Pre-Arrival Communication Is the Most Underused Tool in Hospitality

Most properties think about guest experience as something that starts at check-in. The room, the welcome, the service - that’s where the experience happens, and that’s where the attention goes. The period between booking confirmation and arrival is treated as dead time. A waiting room.

That’s a missed opportunity. In my experience, the properties that handle pre-arrival communication well create a meaningfully better guest experience - and they do it before the guest has even walked through the door.

What the gap between booking and arrival actually is

When a guest books, they’re invested. They’ve chosen your property over alternatives. They’re anticipating the trip. That’s a high point of engagement, and it’s immediately followed by weeks or months where most properties go completely silent.

Then, a day or two before arrival, they send a check-in instructions email. Sometimes it’s warm and well-written. Often it’s a form letter from the booking platform, formatted in a way that has nothing to do with the property’s brand, with information buried in paragraphs that the guest has to search through at the airport.

There’s a better way.

A simple pre-arrival sequence

You don’t need to automate anything complicated.
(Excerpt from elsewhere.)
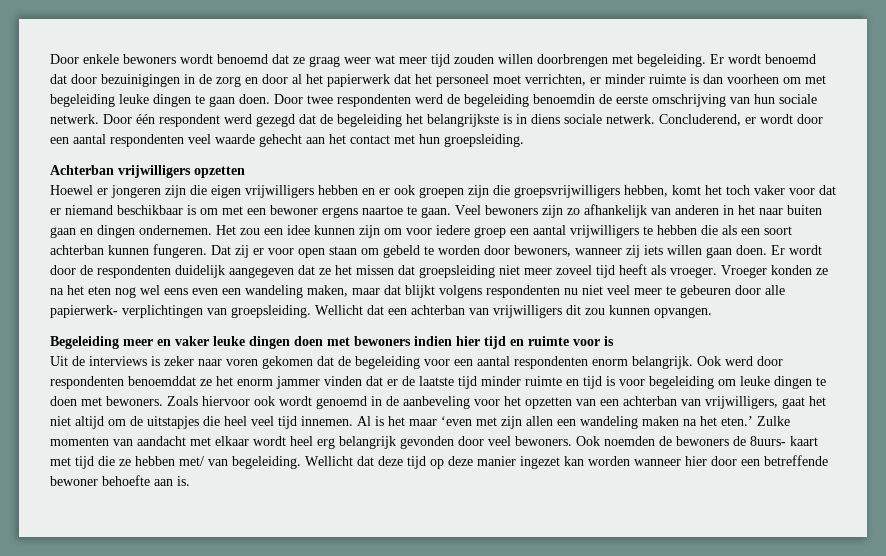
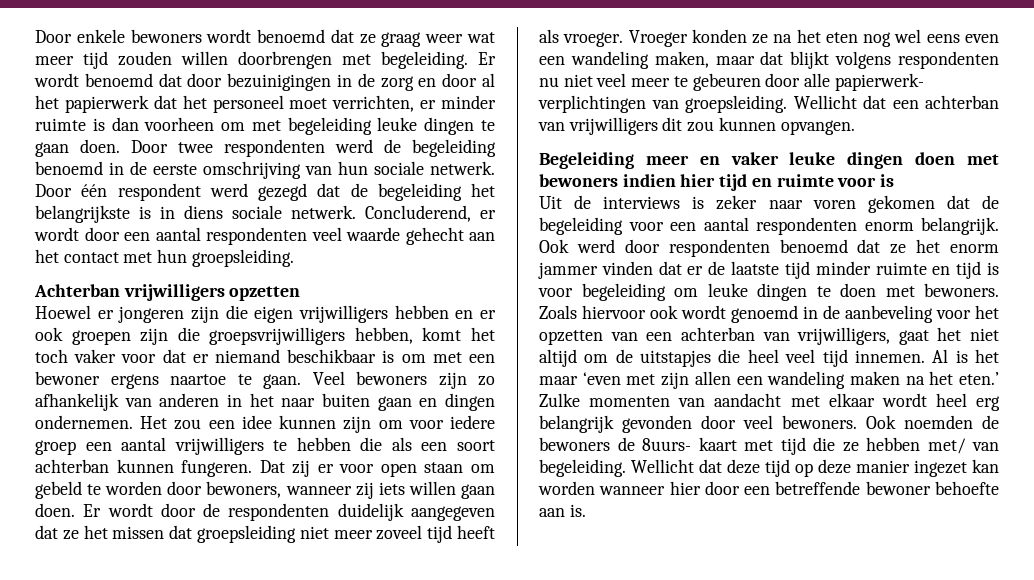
- Door twee respondenten werd de begeleiding benoemdin de eerste omschrijving van hun sociale netwerk.
+ Door twee respondenten werd de begeleiding benoemd in de eerste omschrijving van hun sociale netwerk.
- Ook werd door respondenten benoemddat ze het enorm jammer vinden dat er de laatste tijd minder ruimte en tijd is voor begeleiding om leuke dingen te doen met bewoners.
+ Ook werd door respondenten benoemd dat ze het enorm jammer vinden dat er de laatste tijd minder ruimte en tijd is voor begeleiding om leuke dingen te doen met bewoners.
A sequence of three well-written emails, sent at the right moments, does most of the work.

The confirmation email. This arrives immediately after booking and is usually generated by your booking engine or OTA. Most properties let the default template do the job, which is a mistake. If you can customise it, do. Thank them for choosing the property. Remind them why they made a good choice. Keep it brief, but make it feel like it came from a person.

A pre-arrival email, sent about a week before. This is where you earn goodwill. Tell them what to expect at check-in: exact address, parking instructions, what to do if they arrive early or late, who to contact if something goes wrong. Include two or three specific recommendations for local restaurants, things to do, or places that guests often ask about. Not a generic “nearby attractions” list - real recommendations, written the way you’d give them to a friend.

This email reduces check-in friction, cuts the number of “how do I find you?” calls, and creates the impression of a more attentive, personal property. The content takes a few hours to write once and then runs forever.

A day-before reminder. Short and practical. Check-in time, how to collect keys, a number to call if needed. Nothing more. The goal is to make sure no one arrives stressed because they couldn’t find the information they needed.

Why this matters for direct bookings too

There’s another reason to get pre-arrival communication right: it’s one of the primary tools for converting OTA guests into future direct bookers.

Booking platforms own the guest communication channel during the booking itself. Once someone has arrived and stayed, you own the relationship - but only if you’ve built one. A pre-arrival sequence that feels personal and attentive is the beginning of that relationship. It gives guests a reason to remember your property as a brand, not just a listing on a platform.

When you follow up post-stay with a direct booking link and a reason to return, you’re building on a foundation that you laid before they even arrived. That’s what turns a one-time OTA booking into a repeat direct booking.

Getting started

If your current pre-arrival process is a single automated email from your booking platform, that’s the place to start. Write a proper pre-arrival email with real local recommendations and clear arrival information. Send it manually at first if you need to. Once you’ve written it, automating it is usually straightforward through your booking engine or a simple email tool.

It’s one of the lowest-effort, highest-return improvements most properties can make.